銀色の光が一閃し、ケンに掴まれた私の袖の一部を切り離した。  

ケンのでかい体は反動で垣立にぶつかり、上半身は船の外に傾いた。

ほぼ同時に、藍はケンの方に走る。

急いで振り返ったら、目に入ったのは、ケンの体が傾ける天秤のように海に落ちていくところだった。

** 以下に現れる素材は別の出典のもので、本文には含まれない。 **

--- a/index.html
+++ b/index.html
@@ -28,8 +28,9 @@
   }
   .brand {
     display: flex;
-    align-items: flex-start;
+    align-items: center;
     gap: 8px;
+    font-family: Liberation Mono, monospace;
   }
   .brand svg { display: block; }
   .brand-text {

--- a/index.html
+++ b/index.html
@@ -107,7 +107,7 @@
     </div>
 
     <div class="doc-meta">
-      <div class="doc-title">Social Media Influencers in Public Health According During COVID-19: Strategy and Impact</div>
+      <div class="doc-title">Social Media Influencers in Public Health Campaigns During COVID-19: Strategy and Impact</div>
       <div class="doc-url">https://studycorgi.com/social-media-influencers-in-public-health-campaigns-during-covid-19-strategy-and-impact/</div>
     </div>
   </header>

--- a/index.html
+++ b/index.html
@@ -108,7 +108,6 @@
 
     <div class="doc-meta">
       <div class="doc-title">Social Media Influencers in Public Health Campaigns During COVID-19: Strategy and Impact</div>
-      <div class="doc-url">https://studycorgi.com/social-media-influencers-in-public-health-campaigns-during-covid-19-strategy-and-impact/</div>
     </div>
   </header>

私を受け止めた人の手からまたひとつの銀色の光――白い刃が飛ばされた。

垣立にかけている浮輪の太い縄が切られて、浮輪はケンと一緒に海に落ちた。

「ウィル、フリード……」

頭を上げて、あの人に意外な目線を送った。

「言ったでしょ。少しお仕置きをあたえるだけです」

もうとっくに見慣れた淡い微笑みはウィルフリードの顔に浮かんだ。

「まあ、運がよければ、助けられる可能性もゼロではないでしょう」


一方、藍は姫様の前に戻って深く頭を下げた。

「申し訳ございません、お嬢様。考える余裕はありませんでした。危険な人物からお嬢様を守らなければなりません」

「……ええ、分かっています」

姫様は唇を噤んで、涙を堪えて頷いた。

「彼には、ほかの道がないでしょう……今の私は、まだ、何もできません……」

最後の最後まで、姫様はあの男を救えなかった。

姫様の願いより、あの男の意志のほうが強かった。

美しい姫様の救いの手を掴むより、あの男は呪いと罪を重ね、すべてを賭けて、自分自身で仲間を救う道を選んだ。

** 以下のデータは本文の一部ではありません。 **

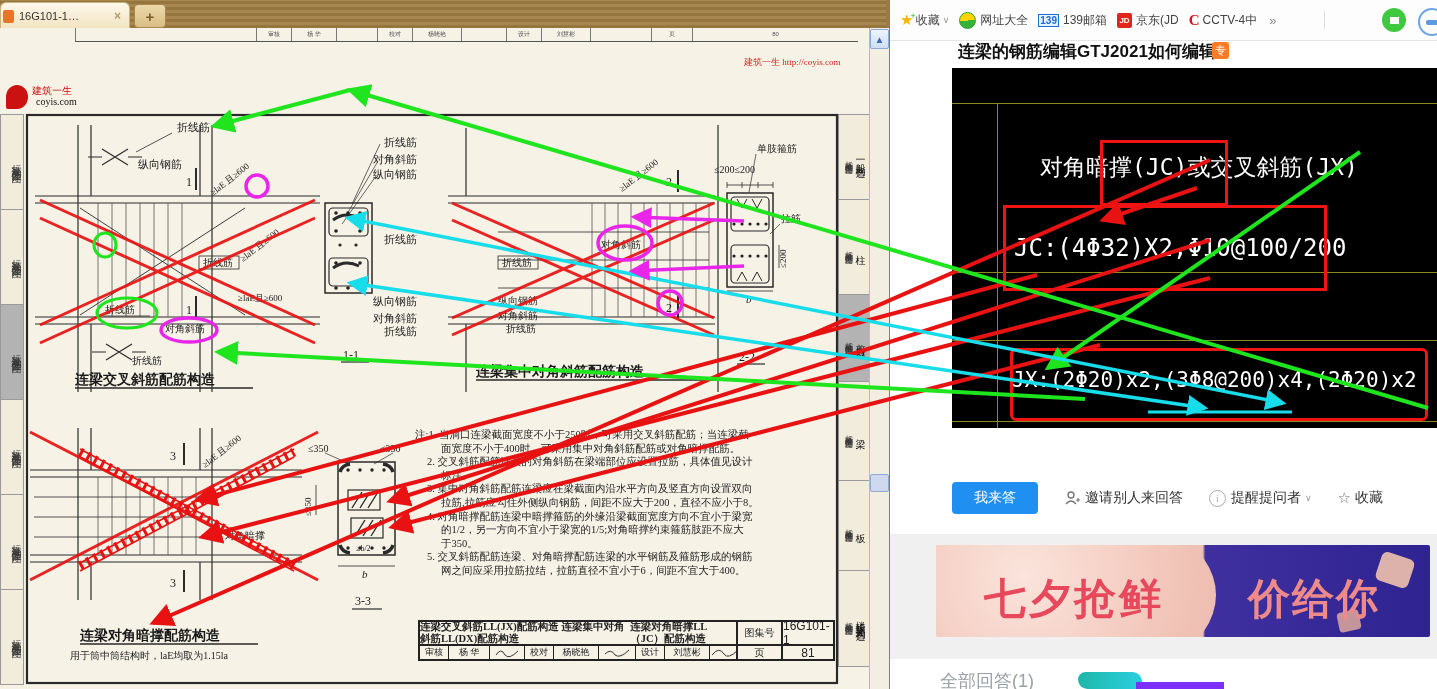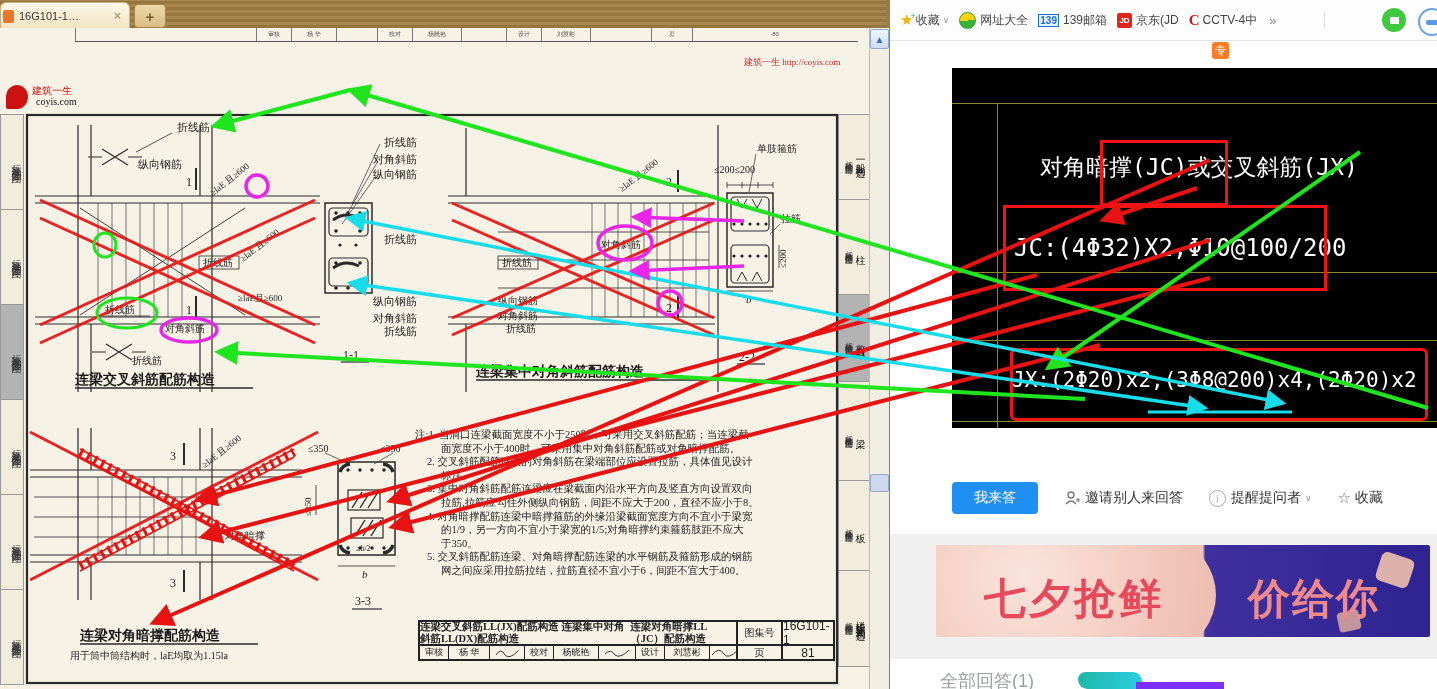--- a/index.html
+++ b/index.html
@@ -486,6 +486,7 @@
       <i></i>
     </div>
 
+  <div class="abs q-title">连梁的钢筋编辑GTJ2021如何编辑</div>
   <div class="abs q-badge">专</div>
 
   <div class="abs cadimg">

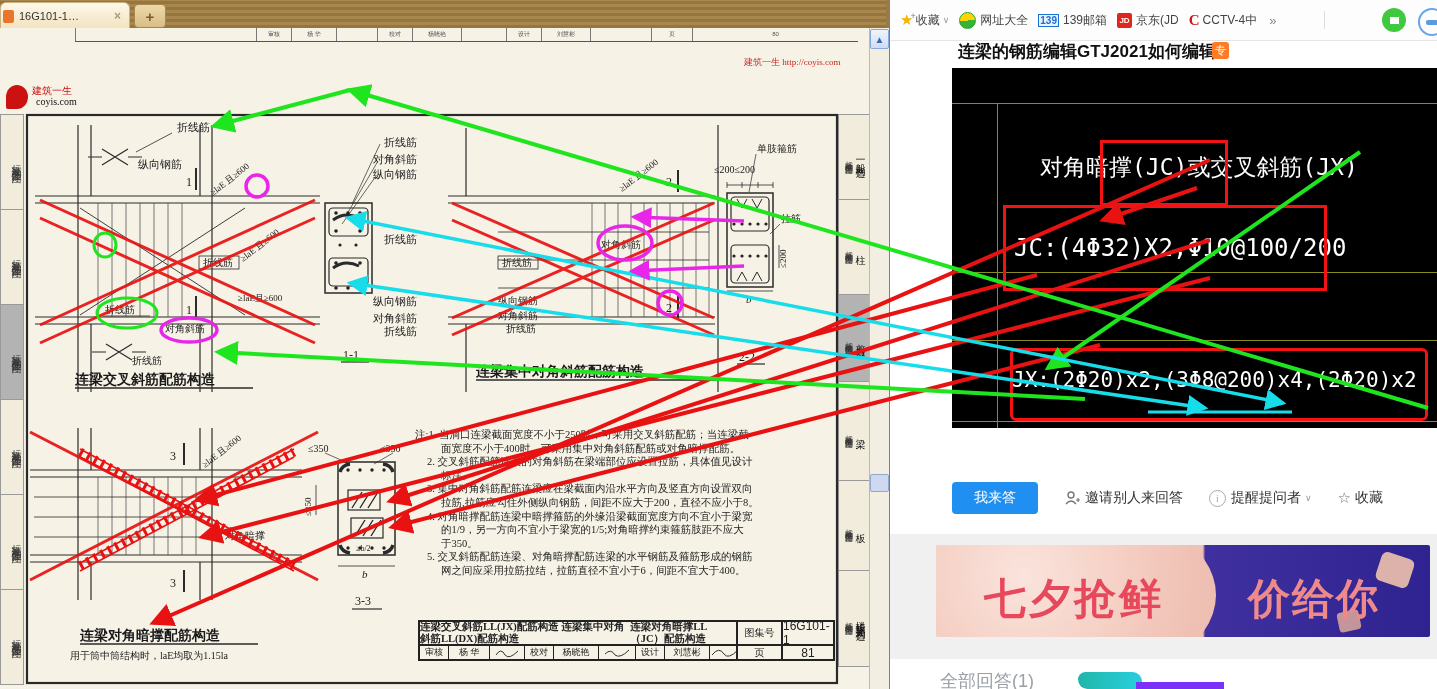--- a/index.html
+++ b/index.html
@@ -189,7 +189,7 @@
     <div class="n">3. 集中对角斜筋配筋连梁应在梁截面内沿水平方向及竖直方向设置双向</div>
     <div class="cont">拉筋,拉筋应勾住外侧纵向钢筋，间距不应大于200，直径不应小于8。</div>
     <div class="n">4. 对角暗撑配筋连梁中暗撑箍筋的外缘沿梁截面宽度方向不宜小于梁宽</div>
-    <div class="cont">的1/9，另一方向不宜小于梁宽的1/5;对角暗撑约束箍筋肢距不应大</div>
+    <div class="cont">的1/2，另一方向不宜小于梁宽的1/5;对角暗撑约束箍筋肢距不应大</div>
     <div class="cont">于350。</div>
     <div class="n">5. 交叉斜筋配筋连梁、对角暗撑配筋连梁的水平钢筋及箍筋形成的钢筋</div>
     <div class="cont">网之间应采用拉筋拉结，拉筋直径不宜小于6，间距不宜大于400。</div>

結局その賭けに負けたけど……そのような決意を持つ人にとって、救いなどは要らないかも知れない。


「モンドさん、大丈夫ですか……?」

ケンに短い祈りを捧げてから、姫様は私に寄ってきた。

「わたくしのために……本当に、感謝の言葉もございません」

「いいえ、それは……」

本当の目的は姫様を助けるためではなかった。

それに、ケンを追い詰めることに、私も多少責任がある……

「っ!怪我をしてます!」

姫様に言われて、はじめて気づいた。

左腕の破られた袖の下から、赤い爪先の跡が残っている。

「大丈夫です」

早速ハンカチを出して、晒された左腕に巻いた。

「手当をさせてください」

「かすり傷です。お手を煩わせるようなことではありません」

姫様の好意を断って、視線の方向を変えた。

今は手当などをする場合ではない。

まだ終わっていない……

「厄介ものは一つ消えたのね。次は、貴様らの番だ」

カンナの言葉は新たな戦争の始まりを告げた。